Dr Jonathan Darbro of QIMR says the spores cause physical disruption to the insect, as well as releasing toxins, and the combination eventually kills it. Spores subsequently grow on the outside and are picked up by other creatures that crawl over the corpse.

“Mosquitoes need to land on the fungal spores to get infected. Spores can be sprayed onto surfaces such as cloth, but they need to be surfaces where these mosquitoes would land in the wild. The most likely candidates would probably be places where mosquitoes would land to rest or lay eggs,” Darbro says.

While there are numerous chemical sprays capable of killing mosquitoes that land on them, Darbro describes his research on turning B. bassiana against the dengue-carrying Aedes aegypti mosquitoes as “very promising”. Mosquitoes’ short life spans have enabled them to rapidly develop resistance against DDT and other chemical sprays.

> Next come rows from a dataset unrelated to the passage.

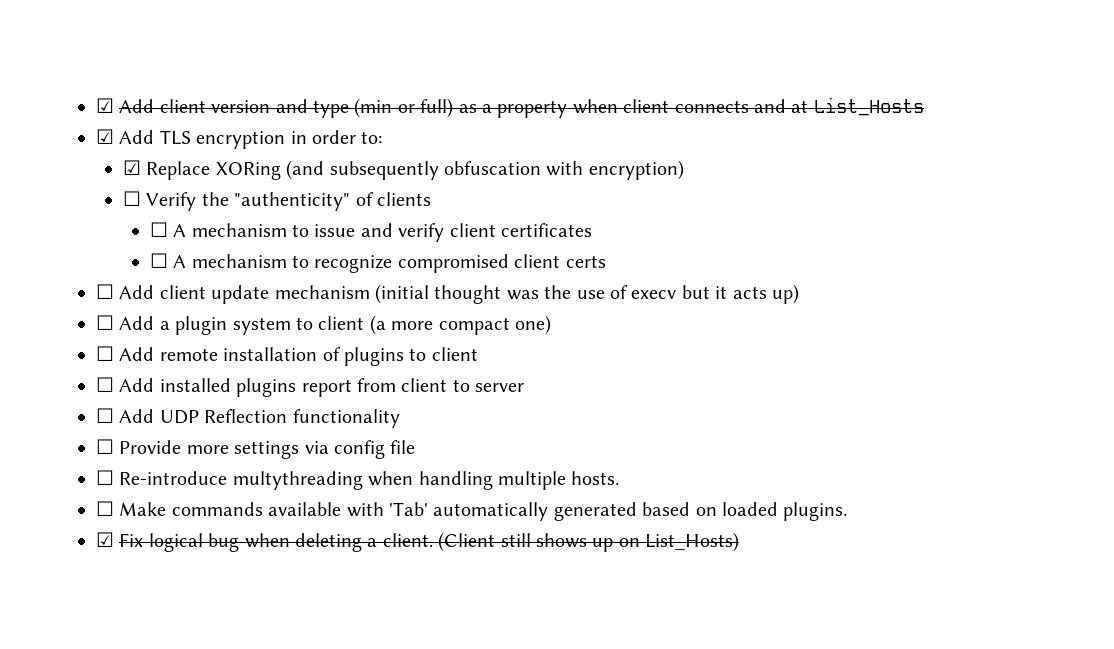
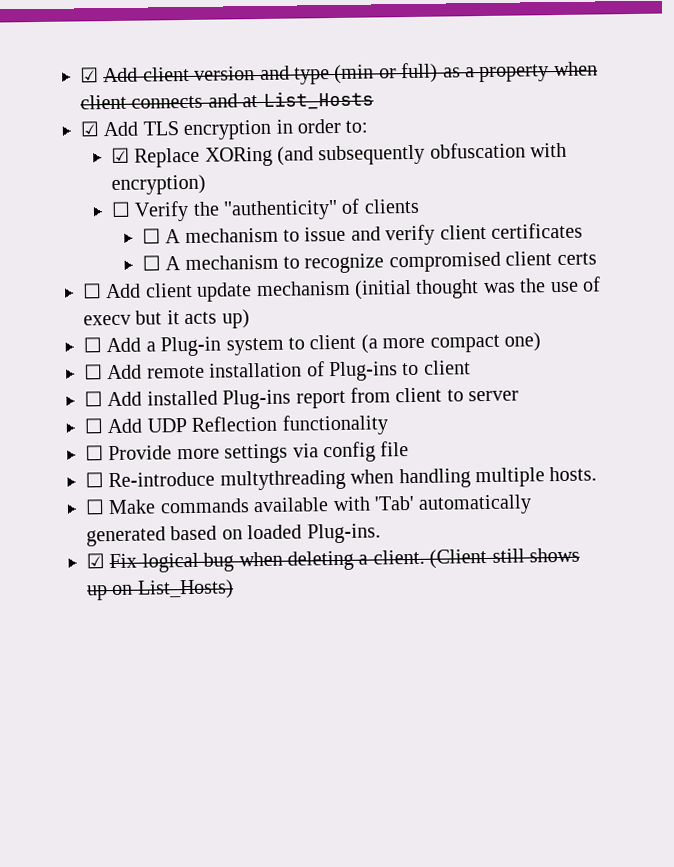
- ☐ Add a plugin system to client (a more compact one)
+ ☐ Add a Plug-in system to client (a more compact one)
- ☐ Add remote installation of plugins to client
+ ☐ Add remote installation of Plug-ins to client
- ☐ Add installed plugins report from client to server
+ ☐ Add installed Plug-ins report from client to server
- ☐ Make commands available with 'Tab' automatically generated based on loaded plugins.
+ ☐ Make commands available with 'Tab' automatically generated based on loaded Plug-ins.

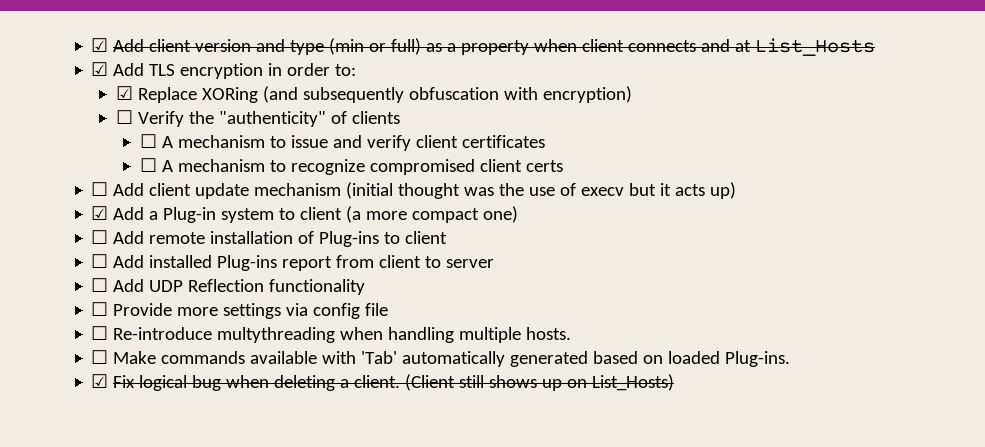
- ☐ Add a Plug-in system to client (a more compact one)
+ ☑ Add a Plug-in system to client (a more compact one)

“The fungus doesn’t kill the mosquitoes as quickly as a chemical product but because it kills slowly, mosquitoes are less likely to evolve a defence against the fungus,” Darbro says. “They’ll still live long enough to reproduce, so natural selection isn’t pushing as hard for the mosquitoes to resist the fungus as they would for a chemical insecticide.”

In Darbro’s experiments the fungus took 7–8 days to kill the hosts, although he says this varies with temperature and the fungal strain. “In work done in Africa on the two main malarial hosts it generally took 4 days,” Darbro says. Both malaria and dengue take longer than this to develop within a mosquito, so one infected with spores around the time it bites a human carrier will never get to transmit the disease. “Before infected mosquitos die they also show reduced biting behaviour,” Darbro adds.

Spores of Darbro’s strain of B. bassiana have a half-life of 30 days, making him think that sites will need to be retreated once or twice during a mosquito season to prevent outbreaks.

Having reported the success of trials conducted in outdoor cages in The American Journal of Tropical Medicine and Hygiene, Darbro is seeking to conduct mass mosquito infections.